The Mayo Beach Light was an early lighthouse on Cape Cod. Deactivated in 1922, the second tower was moved to California and re-erected as the Point Montara Light in 1928.

==History==
This light was erected to help guide boats into the Wellfleet, Massachusetts harbor. The first light consisted of a brick house with a lantern set in the center of the roof. The usual multiple lamp and reflector system of the day was used, though four of the ten lamps were found to shine over land only and were shortly discontinued. Ironically, three wrecks occurred in the light's vicinity within the first fifteen years of its operation.

In 1857 the light was upgraded with a Fresnel lens. The condition of the house was reviled by early keepers, and Stephen Pleasonton, the first federal supervisor of lighthouses, had requested the light's disestablishment. Nevertheless, it remained in service until 1881.

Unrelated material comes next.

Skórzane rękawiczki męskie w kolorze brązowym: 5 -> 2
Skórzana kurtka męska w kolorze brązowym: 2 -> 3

In that year a totally new light was erected on the same location. This consisted of a 30-foot cast iron cylindrical tower lined with brick, which stood immediately adjacent to a newly erected keeper's house, the old building having been demolished as an obstruction. This light remained in service until 1922, when the station was discontinued. The keeper's house was sold to a private concern, and the tower was removed; its circular foundation remains visible next to the house. The house can still be seen on Kendrick Avenue in Wellfeet, or on Google Street View. Just to the left and behind the house, the picturesque original oil storage shed for the lighthouse can still be seen and is often the subject of photographs and paintings itself.

For many years it was believed that the tower was demolished around 1939. However, research in 2008 showed that the tower had not been scrapped, but had instead been transported across the country and re-erected at the Point Montara Light, replacing a wooden framework tower erected in 1912. Evidence for the move was found in the form of letters detailing the transfer, which were uncovered by Colleen MacNeney. The lighthouse is now a functioning lighthouse in California, using an FA25 lens, and can be visited at the Point Montara Youth Hostel that is owns the property.

Mayo Beach Light is also notable as having an early female keeper. Sarah Atwood succeeded her husband in 1876 and served until 1891.